### WORK TO COMPLETE
In the material below, the lines to reproduce exactly are the one containing "shipping: 2.50 -> 20.00" and all lines after it through the last.

### GIVEN INFORMATION
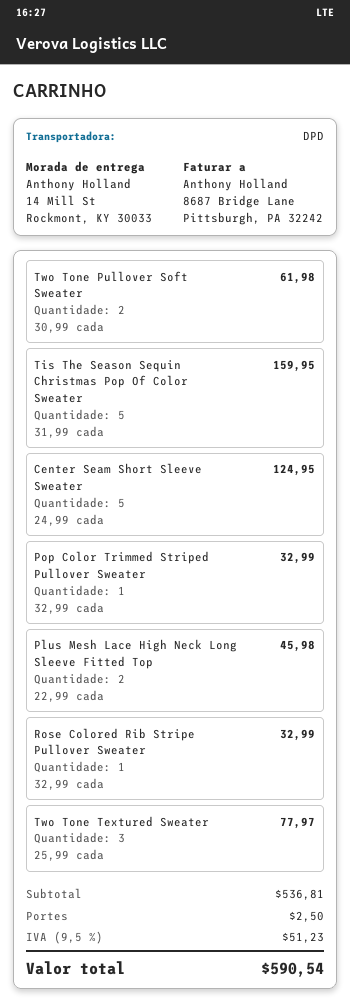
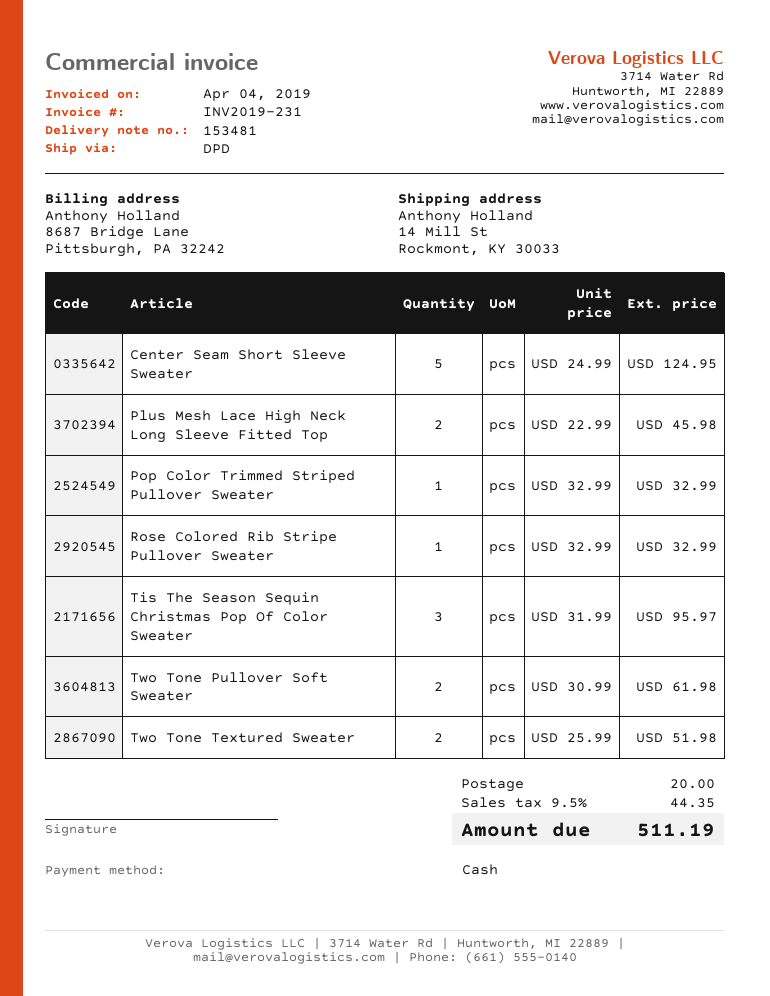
Tis The Season Sequin Christmas Pop Of Color Sweater: 5 x 31.99 = 159.95 -> 3 x 31.99 = 95.97
Two Tone Textured Sweater: 3 x 25.99 = 77.97 -> 2 x 25.99 = 51.98
shipping: 2.50 -> 20.00
tax: 9.5% = 51.23 -> 9.5% = 44.35
total: 590.54 -> 511.19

### ANSWER SECTION
shipping: 2.50 -> 20.00
tax: 9.5% = 51.23 -> 9.5% = 44.35
total: 590.54 -> 511.19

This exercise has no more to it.